» **About this task**
Transcribe exactly the line that contains "WHITEFURZE 27CM SAUCER" and every line after it through the end of the records, with nothing else.

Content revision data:
=== Begin Enclosure ===
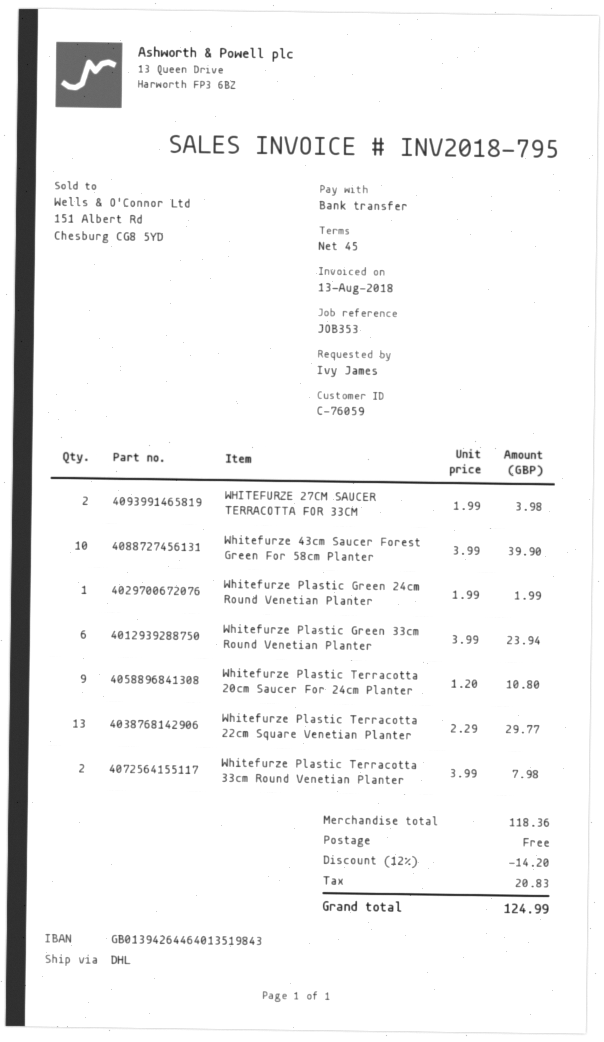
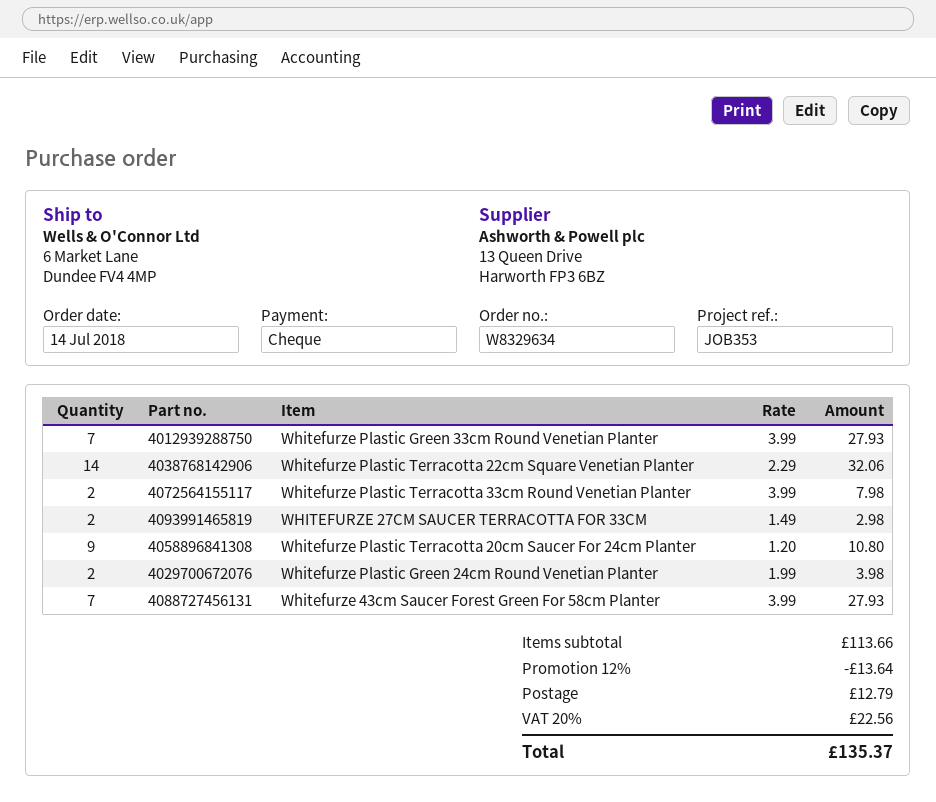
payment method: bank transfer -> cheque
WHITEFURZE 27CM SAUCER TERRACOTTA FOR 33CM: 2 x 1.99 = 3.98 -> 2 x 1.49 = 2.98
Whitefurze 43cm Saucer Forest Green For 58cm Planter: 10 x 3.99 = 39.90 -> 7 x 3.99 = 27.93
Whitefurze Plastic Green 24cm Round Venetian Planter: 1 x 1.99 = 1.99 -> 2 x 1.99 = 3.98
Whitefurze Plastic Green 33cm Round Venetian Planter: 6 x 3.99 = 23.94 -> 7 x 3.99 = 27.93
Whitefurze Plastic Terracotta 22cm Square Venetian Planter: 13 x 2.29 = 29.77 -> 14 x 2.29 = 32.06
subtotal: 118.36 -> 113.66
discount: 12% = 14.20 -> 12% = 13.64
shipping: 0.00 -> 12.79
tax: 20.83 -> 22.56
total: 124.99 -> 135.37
=== End Enclosure ===
» **Result of this exercise**
WHITEFURZE 27CM SAUCER TERRACOTTA FOR 33CM: 2 x 1.99 = 3.98 -> 2 x 1.49 = 2.98
Whitefurze 43cm Saucer Forest Green For 58cm Planter: 10 x 3.99 = 39.90 -> 7 x 3.99 = 27.93
Whitefurze Plastic Green 24cm Round Venetian Planter: 1 x 1.99 = 1.99 -> 2 x 1.99 = 3.98
Whitefurze Plastic Green 33cm Round Venetian Planter: 6 x 3.99 = 23.94 -> 7 x 3.99 = 27.93
Whitefurze Plastic Terracotta 22cm Square Venetian Planter: 13 x 2.29 = 29.77 -> 14 x 2.29 = 32.06
subtotal: 118.36 -> 113.66
discount: 12% = 14.20 -> 12% = 13.64
shipping: 0.00 -> 12.79
tax: 20.83 -> 22.56
total: 124.99 -> 135.37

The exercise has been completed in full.